WORK INSTRUCTIONS - Every entry below should appear in the answer exactly as written, apart from the pictures.

DATA FOR THIS EXERCISE -

※ ※ ※

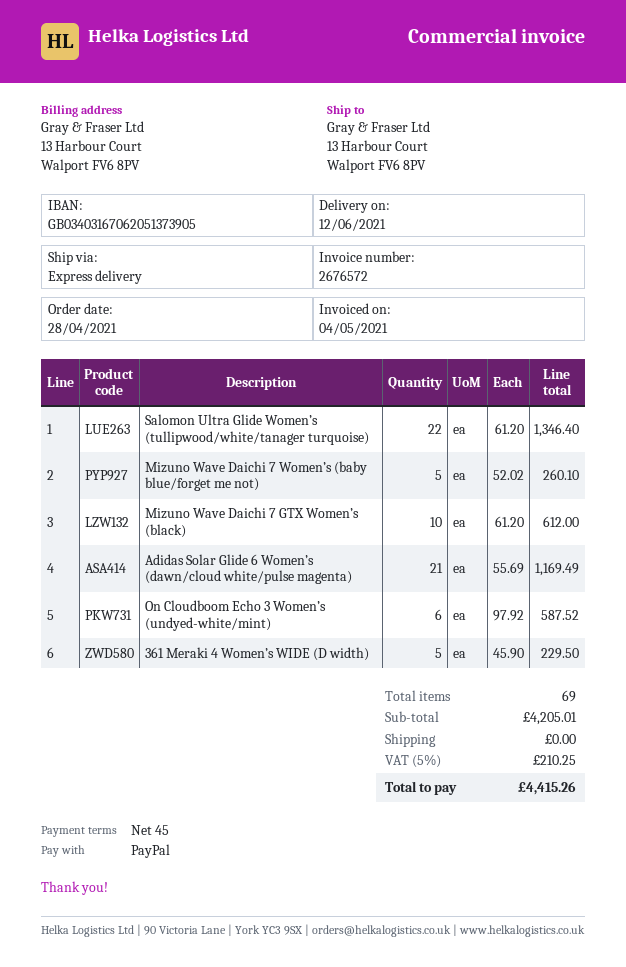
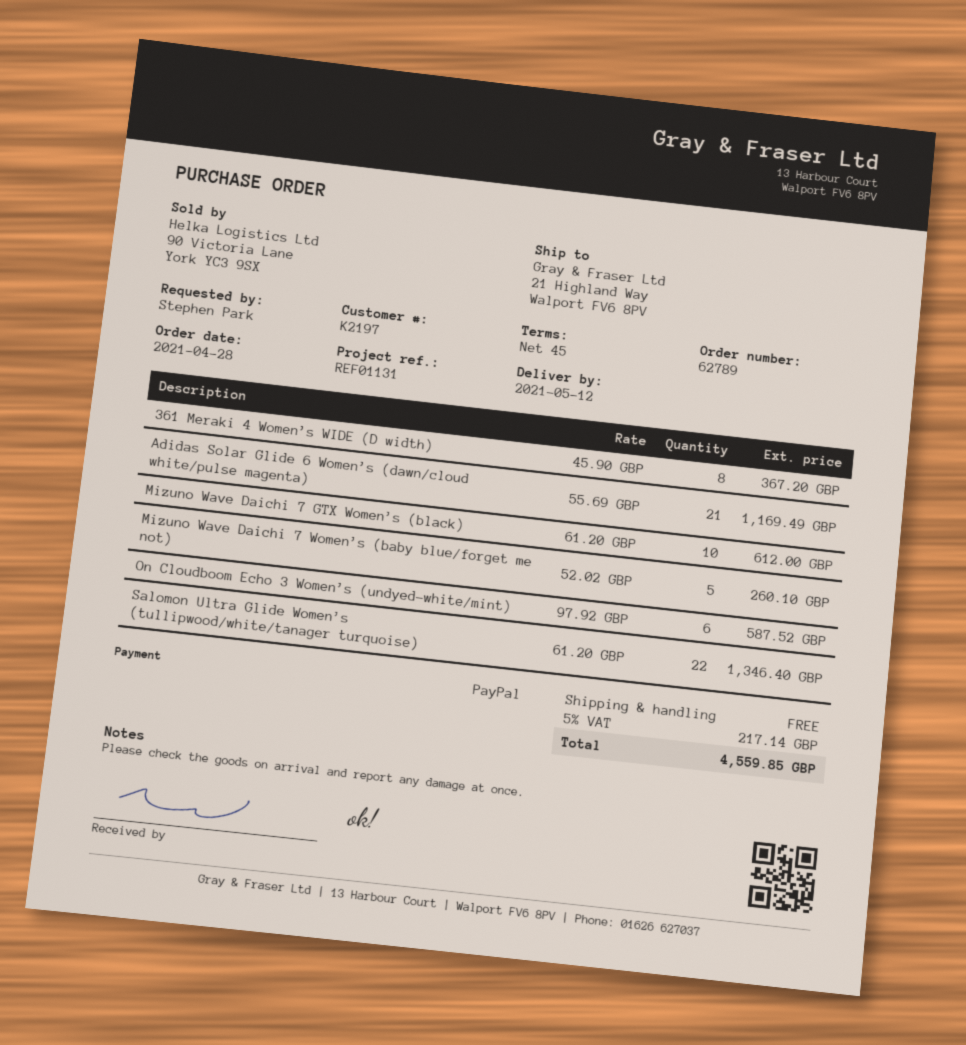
delivery date: 2021-06-12 -> 2021-05-12
ship to: 13 Harbour Court, Walport FV6 8PV -> 21 Highland Way, Walport FV6 8PV
361 Meraki 4 Women’s WIDE (D width): 5 x 45.90 = 229.50 -> 8 x 45.90 = 367.20
tax: 5% = 210.25 -> 5% = 217.14
total: 4415.26 -> 4559.85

※ ※ ※

WRITTEN RESPONSE -
delivery date: 2021-06-12 -> 2021-05-12
ship to: 13 Harbour Court, Walport FV6 8PV -> 21 Highland Way, Walport FV6 8PV
361 Meraki 4 Women’s WIDE (D width): 5 x 45.90 = 229.50 -> 8 x 45.90 = 367.20
tax: 5% = 210.25 -> 5% = 217.14
total: 4415.26 -> 4559.85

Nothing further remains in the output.